● **Instructions to follow**
Give a verbatim repeat of the lines that run from the line containing "Wireless LAN Sensing" to the end of the data below.

───

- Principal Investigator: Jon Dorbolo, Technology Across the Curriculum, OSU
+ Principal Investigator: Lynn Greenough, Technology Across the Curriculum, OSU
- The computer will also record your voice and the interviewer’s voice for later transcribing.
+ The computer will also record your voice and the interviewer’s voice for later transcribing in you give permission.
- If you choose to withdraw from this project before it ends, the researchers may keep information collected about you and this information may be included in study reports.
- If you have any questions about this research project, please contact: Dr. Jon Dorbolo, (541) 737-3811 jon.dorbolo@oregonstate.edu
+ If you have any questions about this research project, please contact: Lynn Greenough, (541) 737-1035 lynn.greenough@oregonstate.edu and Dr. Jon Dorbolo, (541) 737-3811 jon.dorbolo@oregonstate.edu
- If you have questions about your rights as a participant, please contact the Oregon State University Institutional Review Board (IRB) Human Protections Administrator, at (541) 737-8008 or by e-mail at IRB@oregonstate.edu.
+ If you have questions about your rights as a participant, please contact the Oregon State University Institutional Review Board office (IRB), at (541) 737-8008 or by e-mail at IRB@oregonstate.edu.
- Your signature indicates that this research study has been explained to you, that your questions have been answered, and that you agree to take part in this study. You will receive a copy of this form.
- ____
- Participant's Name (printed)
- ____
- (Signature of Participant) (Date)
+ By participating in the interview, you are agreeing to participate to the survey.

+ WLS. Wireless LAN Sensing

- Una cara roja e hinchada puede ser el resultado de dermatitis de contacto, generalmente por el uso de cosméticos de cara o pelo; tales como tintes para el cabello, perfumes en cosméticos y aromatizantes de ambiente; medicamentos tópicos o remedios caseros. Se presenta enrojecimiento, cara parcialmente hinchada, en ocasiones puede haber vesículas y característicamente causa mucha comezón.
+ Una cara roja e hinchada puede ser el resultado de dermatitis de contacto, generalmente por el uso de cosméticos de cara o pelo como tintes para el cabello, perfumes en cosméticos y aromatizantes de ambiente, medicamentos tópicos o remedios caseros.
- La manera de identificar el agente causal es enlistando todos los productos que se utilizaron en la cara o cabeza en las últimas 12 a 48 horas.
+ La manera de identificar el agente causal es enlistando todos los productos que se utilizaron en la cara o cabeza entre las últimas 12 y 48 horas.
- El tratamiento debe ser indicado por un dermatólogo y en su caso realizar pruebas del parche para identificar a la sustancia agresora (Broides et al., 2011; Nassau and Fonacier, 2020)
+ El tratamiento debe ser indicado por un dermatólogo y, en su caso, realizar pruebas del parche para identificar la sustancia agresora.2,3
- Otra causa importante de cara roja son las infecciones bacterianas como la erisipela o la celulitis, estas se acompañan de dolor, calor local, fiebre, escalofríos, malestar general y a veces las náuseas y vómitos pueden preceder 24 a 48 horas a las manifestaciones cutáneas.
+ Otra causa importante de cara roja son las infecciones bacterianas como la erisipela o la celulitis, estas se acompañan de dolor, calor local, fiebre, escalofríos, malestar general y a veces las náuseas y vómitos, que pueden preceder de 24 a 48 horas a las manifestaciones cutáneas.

───

● **Completed task**
+ WLS. Wireless LAN Sensing

- Una cara roja e hinchada puede ser el resultado de dermatitis de contacto, generalmente por el uso de cosméticos de cara o pelo; tales como tintes para el cabello, perfumes en cosméticos y aromatizantes de ambiente; medicamentos tópicos o remedios caseros. Se presenta enrojecimiento, cara parcialmente hinchada, en ocasiones puede haber vesículas y característicamente causa mucha comezón.
+ Una cara roja e hinchada puede ser el resultado de dermatitis de contacto, generalmente por el uso de cosméticos de cara o pelo como tintes para el cabello, perfumes en cosméticos y aromatizantes de ambiente, medicamentos tópicos o remedios caseros.
- La manera de identificar el agente causal es enlistando todos los productos que se utilizaron en la cara o cabeza en las últimas 12 a 48 horas.
+ La manera de identificar el agente causal es enlistando todos los productos que se utilizaron en la cara o cabeza entre las últimas 12 y 48 horas.
- El tratamiento debe ser indicado por un dermatólogo y en su caso realizar pruebas del parche para identificar a la sustancia agresora (Broides et al., 2011; Nassau and Fonacier, 2020)
+ El tratamiento debe ser indicado por un dermatólogo y, en su caso, realizar pruebas del parche para identificar la sustancia agresora.2,3
- Otra causa importante de cara roja son las infecciones bacterianas como la erisipela o la celulitis, estas se acompañan de dolor, calor local, fiebre, escalofríos, malestar general y a veces las náuseas y vómitos pueden preceder 24 a 48 horas a las manifestaciones cutáneas.
+ Otra causa importante de cara roja son las infecciones bacterianas como la erisipela o la celulitis, estas se acompañan de dolor, calor local, fiebre, escalofríos, malestar general y a veces las náuseas y vómitos, que pueden preceder de 24 a 48 horas a las manifestaciones cutáneas.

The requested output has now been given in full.